When selecting biodegradable clamshells, it’s important to remember that they’re not all created equally. Some may require specific conditions, such as high temperatures and humidity, to break down properly. On the other hand, some may contain additives that can slow down the decomposition process.
3. Consider Compostable Labels
Another label trend that’s helping to meet the growing consumer demand for sustainable solutions is compostable labels. Making the change to compostable labels is simple since they use conventional printing techniques, which are both cost-effective and efficient. Plus, unlike traditional labels that are made from non-renewable resources like petroleum, compostable labels are typically free from toxic chemicals and do not release harmful pollutants when they decompose—making them a safer option for the environment.
Made from materials that break down into non-toxic, natural elements at a rate consistent with similar organic materials, these labels are another great option for the environmentally conscious. Commonly used on food products that are intended for composting or organic waste disposal, such as fresh produce, herbs and other perishable items, compostable labels can also be used on food packaging and containers if the packaging is compostable.
When selecting compostable labels, be sure to pay attention to the food items they’ll be paired with, as label requirements can differ depending on product consistency. Some compostable labels are also biodegradable and can even be made using FSC® certified wood pulp from responsibly sourced wood fibers—making them an excellent “green” solution.
4. Switch to Recyclable PET Container Labels
Recyclable PET container labels are designed to support polyethylene terephthalate (PET) plastic recycling. The label stays in place throughout the product’s lifecycle, then it fully separates from the PET surface during the recycling process. These labels are commonly used on PET plastic containers for beverages, food products and personal care items.

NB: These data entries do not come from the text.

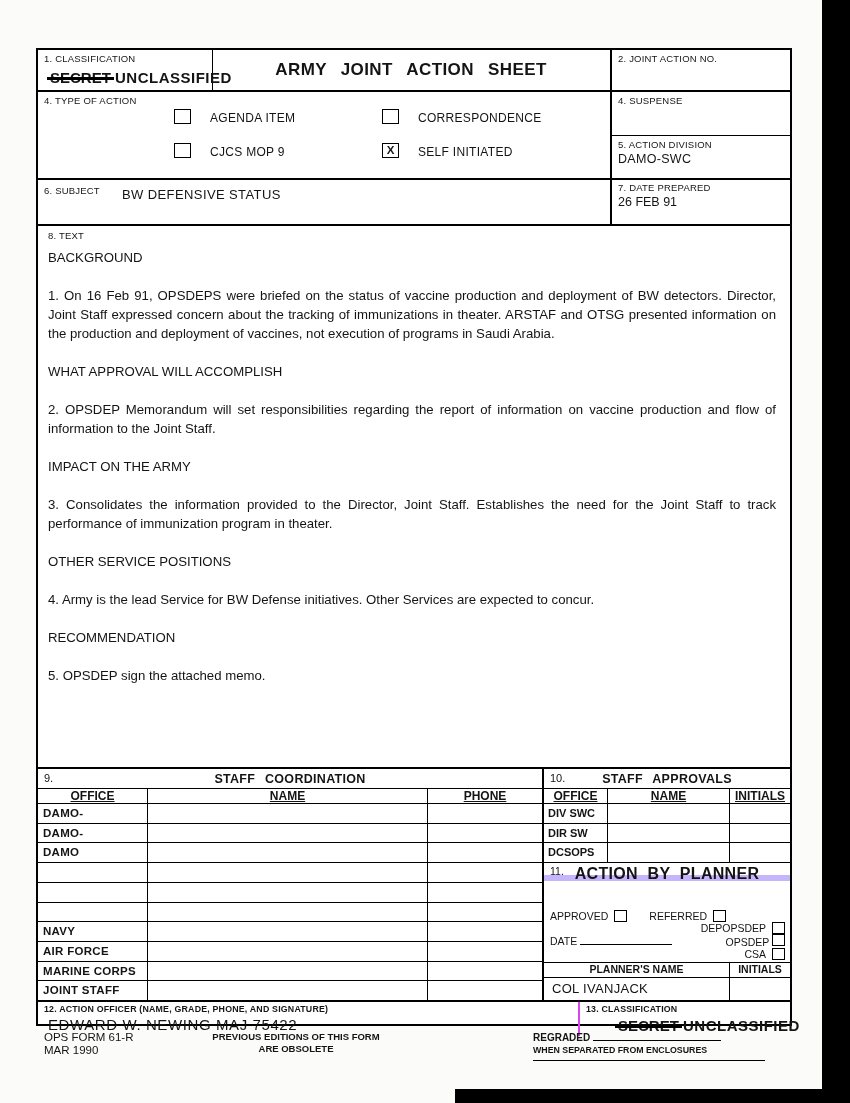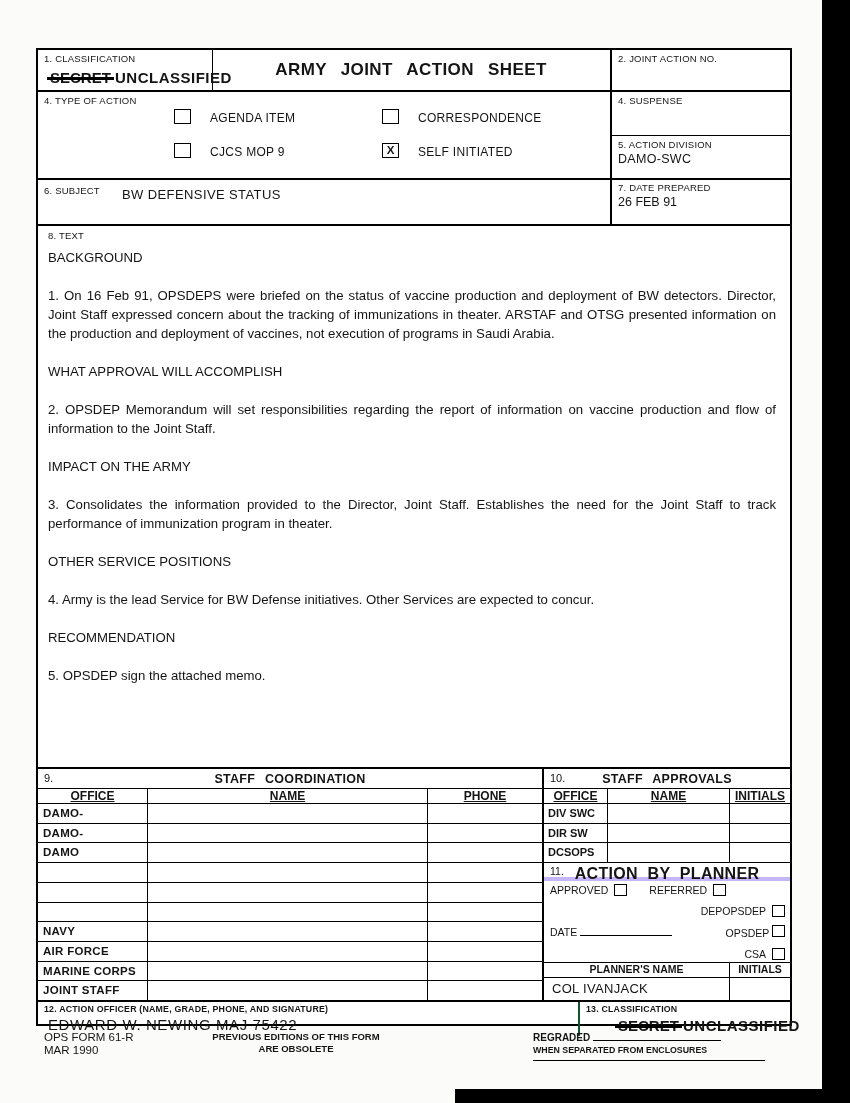"11." .p-head { border-bottom: 4px solid #c4b5fd -> 6px solid #c4b5fd }
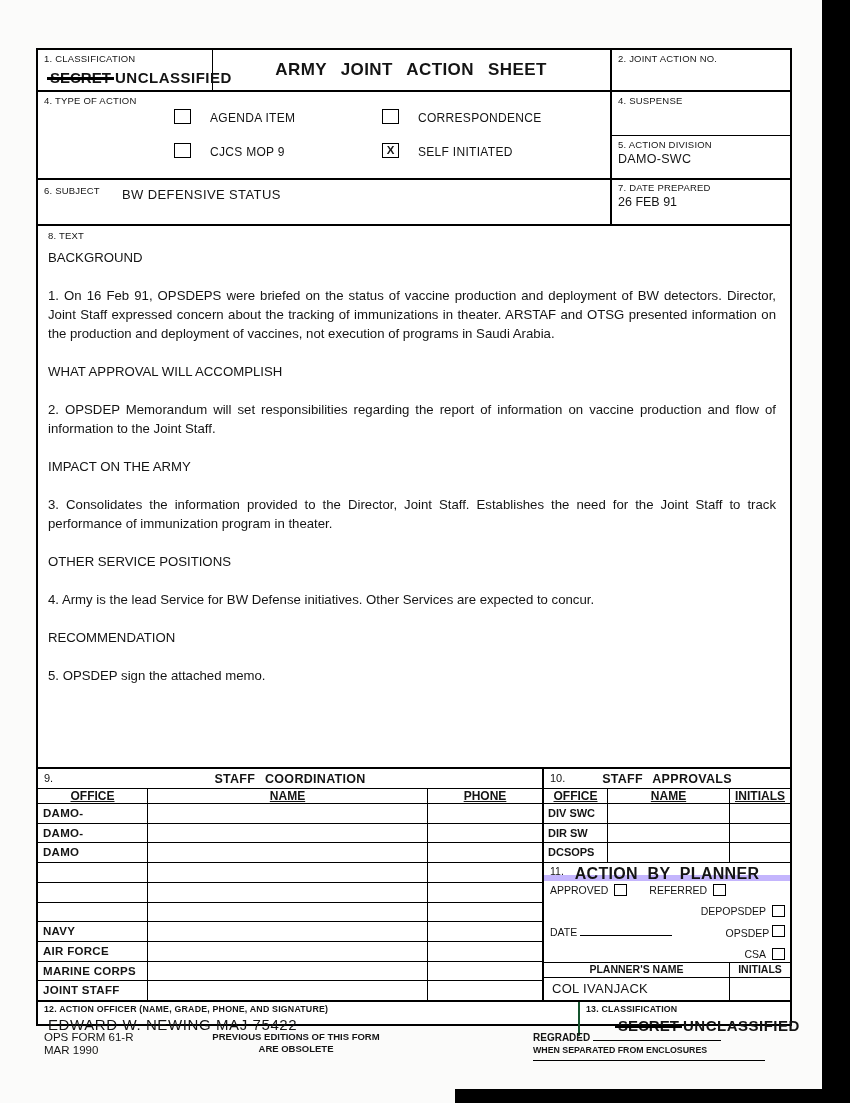"APPROVED" .p-lines { justify-content: space-between -> flex-end }
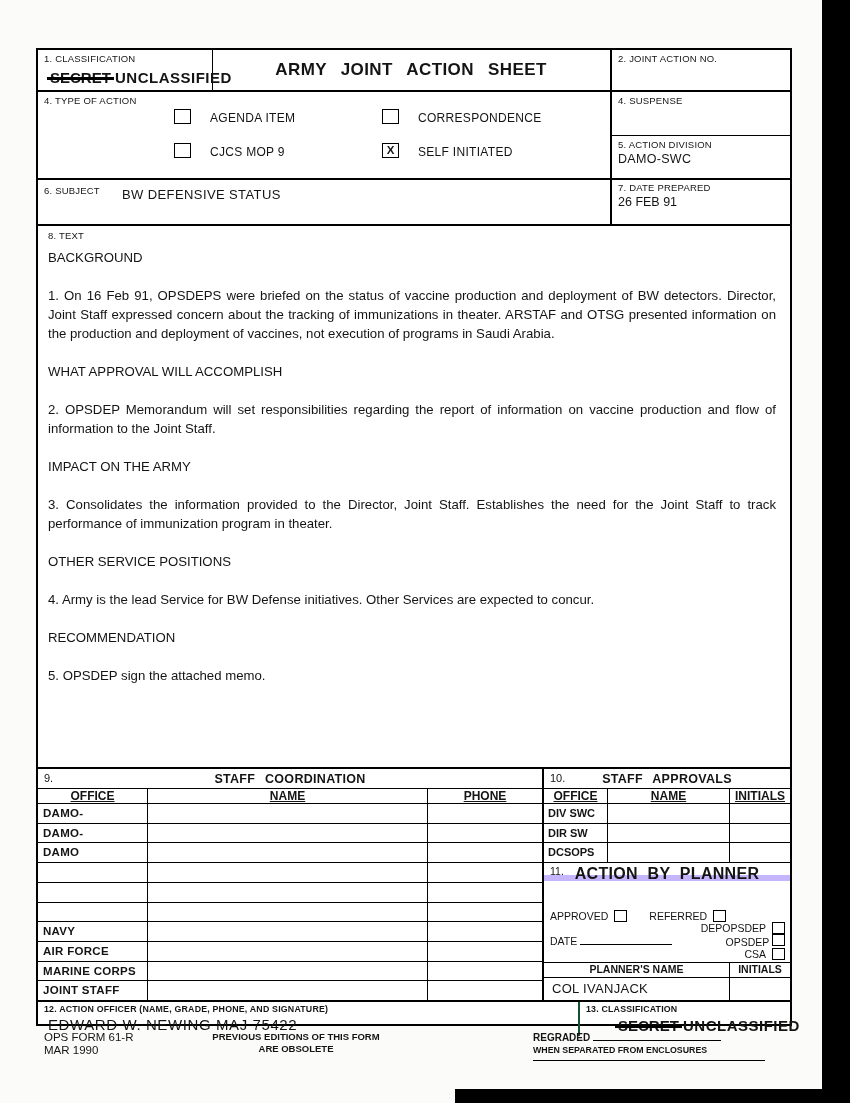"13. CLASSIFICATION" div { border-left: 2px solid #14532d -> 2px solid #d946ef }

Recyclable PET container labels offer several benefits over traditional labels, including:
• Environmental sustainability: Recyclable PET container labels can help reduce the environmental impact of labeling, as traditional labels made from non-recyclable materials can be a significant source of waste and pollution.
• Cost savings: Using recyclable PET container labels can help reduce costs associated with product labeling and waste disposal. Recycling PET containers and labels can be less expensive than disposing of them in a landfill, and using recyclable labels can also help reduce the cost of purchasing new labels for products.
• Improved brand image: Using recyclable PET container labels can help improve a company’s brand image by promoting its commitment to environmental sustainability.
Keep in mind that it’s important to ensure the recyclable PET labels are applied to the containers in a way that does not compromise the integrity of the food product. This may include using a label adhesive that is compatible with the food product and does not contaminate the food in any way.
When eco-friendly labels and packaging materials are properly selected for food and retail packaging, they can positively impact the environment—particularly given the growing popularity among more convenient, high-waste products like prepared and pre-packaged foods.